Faith leaders expressed disappointment after the House passed a $50 billion budget bill on Saturday that would hurt hundreds of thousands of America's poor.

"Woe to you legislators of infamous laws … who refuse justice to the unfortunate, who cheat the poor among my people of their rights, who make widows their prey and rob the orphan," said Jim Wallis, Convener of Sojourners and Call to Renewal, quoting the prophet Isaiah.

A long string of calls and letters to congressmen from religious heads failed to keep House Republican leaders from approving the budget measure in a 217 to 215 vote. The measure would impose new fees on Medicaid recipients, eliminate some agriculture support programs, and raise the bar on eligibility for food stamps.

"We are disappointed that the House made cuts to the Food Stamp Program and are poised to cut taxes for the wealthy," said the Rev. David Beckmann, president of Bread for the World. "Their choice takes food from families struggling to make ends meet and puts more money in the pockets of those who need it the least."

Bread for the World just released its annual hunger report this week, where it illustrated the rise in the number of families participating in the Food Stamp Program since 2000. Half of all Americans will at some point live in a household receiving Food Stamps, according to the report. In 2005, more than 25 million Americans were receiving monthly Food Stamp benefits.

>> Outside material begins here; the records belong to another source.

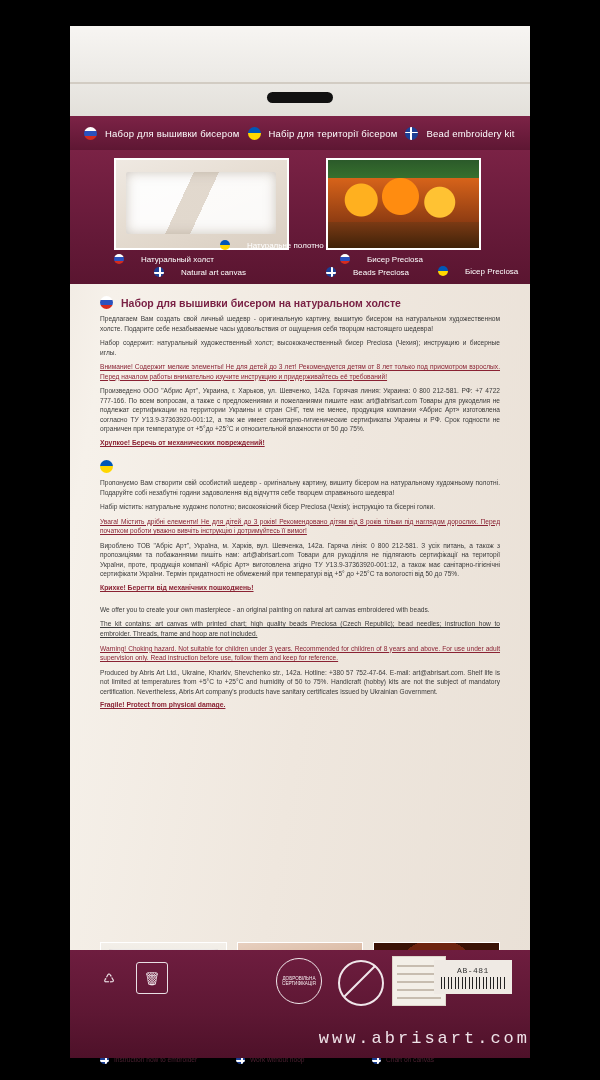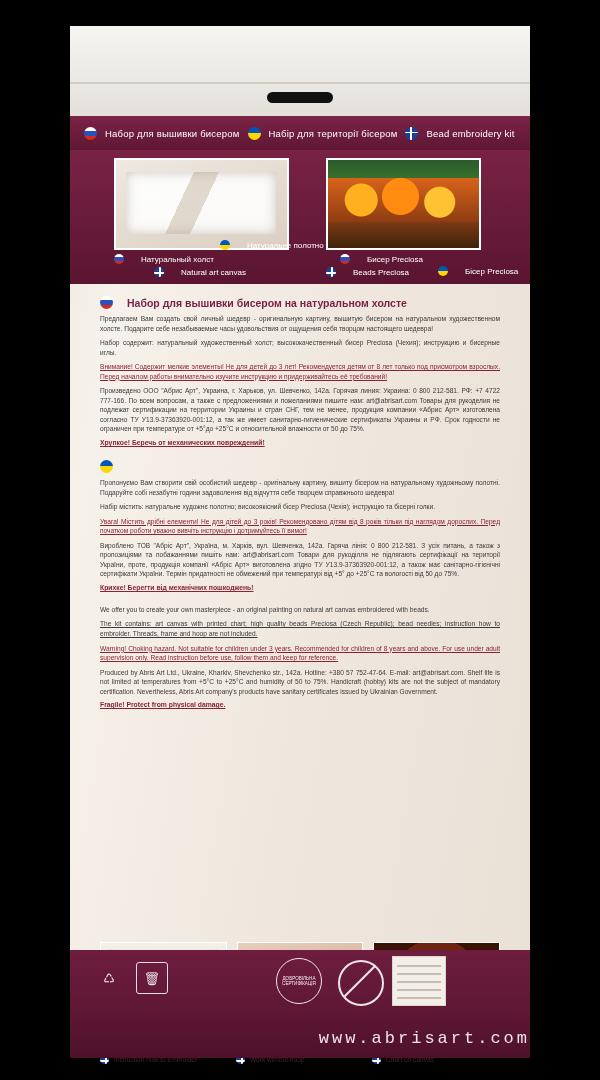--- a/index.html
+++ b/index.html
@@ -77,7 +77,7 @@
   .sec{margin-bottom:14px;}
   .sec h3{
     margin:0 0 5px 0;font-size:10.5px;color:#7a2245;font-weight:bold;
-    display:flex;align-items:center;gap:14px;
+    display:flex;align-items:center;gap:8px;
   }
   .sec h3 .flag{width:13px;height:13px;}
   .p{font-size:6.6px;line-height:1.45;color:#3a3a3a;margin:0 0 5px 0;text-align:justify;}

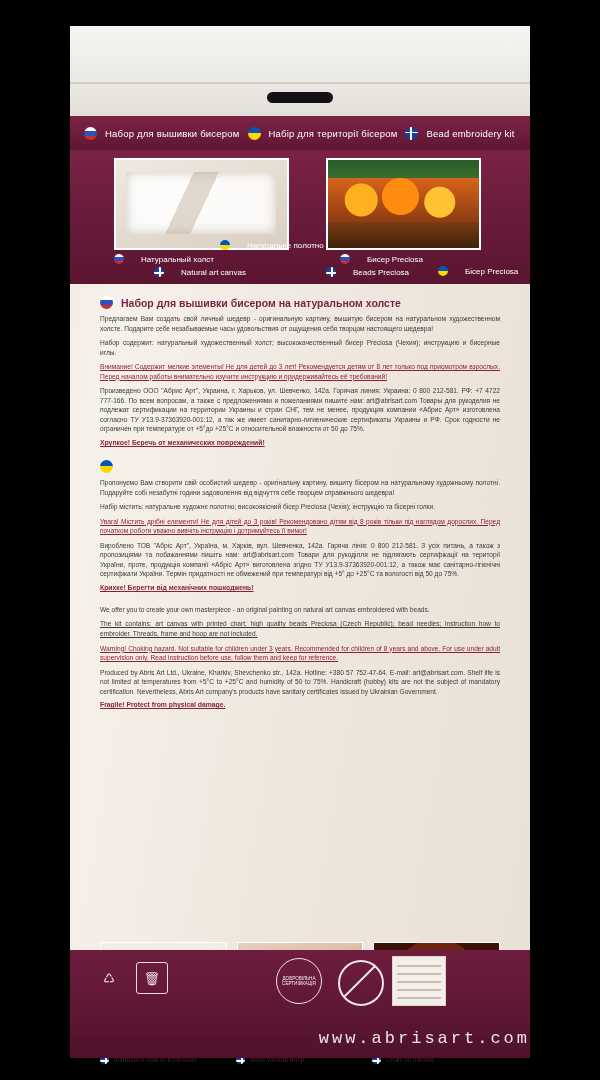--- a/index.html
+++ b/index.html
@@ -281,6 +281,10 @@
           <div class="l" style="top:32px"></div>
         <div class="l" style="top:40px"></div>
       </div>
+      <div class="lbl">
+        <div class="code">AB-481</div>
+        <div class="bars"></div>
+      </div>
       <div class="site">www.abrisart.com</div>
     </div>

Reacting to the House cuts, Beckmann said, "This is morally wrong and will make Thanksgiving bleaker for hundreds of thousands of hard-working families."

"The faith community is outraged and is drawing a line in the sand against immoral national priorities," said Wallis. "It is time to draw that line more forcefully and more visibly."

The bill now faces reconciliation with the more modest Senate measure that avoided cuts in food stamps and other social programs for the poor.